Recently, the ostensibly cash-strapped Ministry of Foreign Affairs had to go a-begging for common equipment like fax machines and printers from China. Yet, the government had no difficulty, only a few months later, sending the vice president and an entourage; the minister of Trade and Industry; the CEO of the Ghana Investment Promotion Center; the Minister for Private Sector Development; a deputy minister of Information; and an assortment of government officials to the so-called Ghana Expo 2003.
Meanwhile, remember, we have a high commissioner in London whose presence at the Expo (“fiasco”) would have cost this HIPC and ever-begging country pennies!

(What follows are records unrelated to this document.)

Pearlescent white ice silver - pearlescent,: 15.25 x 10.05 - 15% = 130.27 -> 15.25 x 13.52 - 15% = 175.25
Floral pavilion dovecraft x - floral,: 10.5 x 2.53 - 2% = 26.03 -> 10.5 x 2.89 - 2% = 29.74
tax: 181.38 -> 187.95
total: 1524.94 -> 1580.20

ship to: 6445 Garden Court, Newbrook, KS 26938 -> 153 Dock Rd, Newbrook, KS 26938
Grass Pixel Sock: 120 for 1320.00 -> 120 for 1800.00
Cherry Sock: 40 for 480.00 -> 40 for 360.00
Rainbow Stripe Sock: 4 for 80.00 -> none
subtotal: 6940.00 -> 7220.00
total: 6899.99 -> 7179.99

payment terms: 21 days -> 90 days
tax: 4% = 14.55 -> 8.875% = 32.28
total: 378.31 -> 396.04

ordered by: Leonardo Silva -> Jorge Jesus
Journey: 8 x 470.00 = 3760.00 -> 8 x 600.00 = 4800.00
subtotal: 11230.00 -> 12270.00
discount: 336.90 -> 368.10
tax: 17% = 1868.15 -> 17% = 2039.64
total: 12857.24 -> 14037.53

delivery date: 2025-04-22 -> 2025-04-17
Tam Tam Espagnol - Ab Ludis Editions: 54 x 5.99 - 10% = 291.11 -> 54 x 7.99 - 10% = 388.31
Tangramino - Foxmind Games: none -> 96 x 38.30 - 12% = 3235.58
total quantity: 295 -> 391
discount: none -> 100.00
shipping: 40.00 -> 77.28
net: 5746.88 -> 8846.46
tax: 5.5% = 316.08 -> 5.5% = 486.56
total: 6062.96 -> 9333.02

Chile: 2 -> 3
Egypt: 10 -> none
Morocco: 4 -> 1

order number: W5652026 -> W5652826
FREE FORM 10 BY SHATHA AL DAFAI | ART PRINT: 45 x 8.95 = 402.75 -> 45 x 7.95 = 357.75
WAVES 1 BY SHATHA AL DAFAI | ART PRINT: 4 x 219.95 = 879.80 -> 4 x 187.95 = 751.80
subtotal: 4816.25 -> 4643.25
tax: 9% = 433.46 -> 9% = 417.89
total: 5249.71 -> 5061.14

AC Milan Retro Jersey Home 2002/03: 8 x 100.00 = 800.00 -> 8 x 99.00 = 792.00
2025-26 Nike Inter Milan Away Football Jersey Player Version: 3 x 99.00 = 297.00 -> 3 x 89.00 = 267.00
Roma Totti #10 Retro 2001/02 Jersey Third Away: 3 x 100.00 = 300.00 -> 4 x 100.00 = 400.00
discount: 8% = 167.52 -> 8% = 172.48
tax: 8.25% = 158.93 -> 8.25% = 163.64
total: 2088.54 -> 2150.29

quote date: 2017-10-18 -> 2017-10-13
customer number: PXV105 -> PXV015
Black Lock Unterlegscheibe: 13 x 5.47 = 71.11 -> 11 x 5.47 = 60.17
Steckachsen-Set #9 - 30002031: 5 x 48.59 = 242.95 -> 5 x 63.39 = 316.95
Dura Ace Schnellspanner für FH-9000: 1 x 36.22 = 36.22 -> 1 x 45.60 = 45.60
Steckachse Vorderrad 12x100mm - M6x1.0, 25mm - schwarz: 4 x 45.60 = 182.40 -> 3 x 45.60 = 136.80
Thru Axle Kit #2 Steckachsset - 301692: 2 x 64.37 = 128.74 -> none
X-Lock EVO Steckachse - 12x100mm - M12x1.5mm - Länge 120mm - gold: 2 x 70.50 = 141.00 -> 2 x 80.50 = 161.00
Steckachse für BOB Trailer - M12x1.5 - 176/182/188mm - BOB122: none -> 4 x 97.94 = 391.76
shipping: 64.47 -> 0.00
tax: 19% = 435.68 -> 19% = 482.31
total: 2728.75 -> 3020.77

The waste involved is even more shocking when you consider that they went to give speeches, inspect displays of Bolga hats and Alomo Bitters, and of course wrapped it all up with the standard shopping for self, relatives, and, who knows, an alomo or two back in Ghana!
Ours, then, is a looped comedy of errors, fascinating, baffling, giddy, and of course hilarious in all its insidious manifestations. It is also tragic, remember that.
And so it is that nearly half a century after independence, we still don’t know whether we are going or coming. We are certainly on the move, but we are doing so in circles, cluelessly and of course blissful in the expanse and depth of debilitating ignorance, or, rather, deliberate stupidity.
“Forward ever, circles never”?
Osagyefo, where are you? Something sure went wrong on our way to the economic kingdom!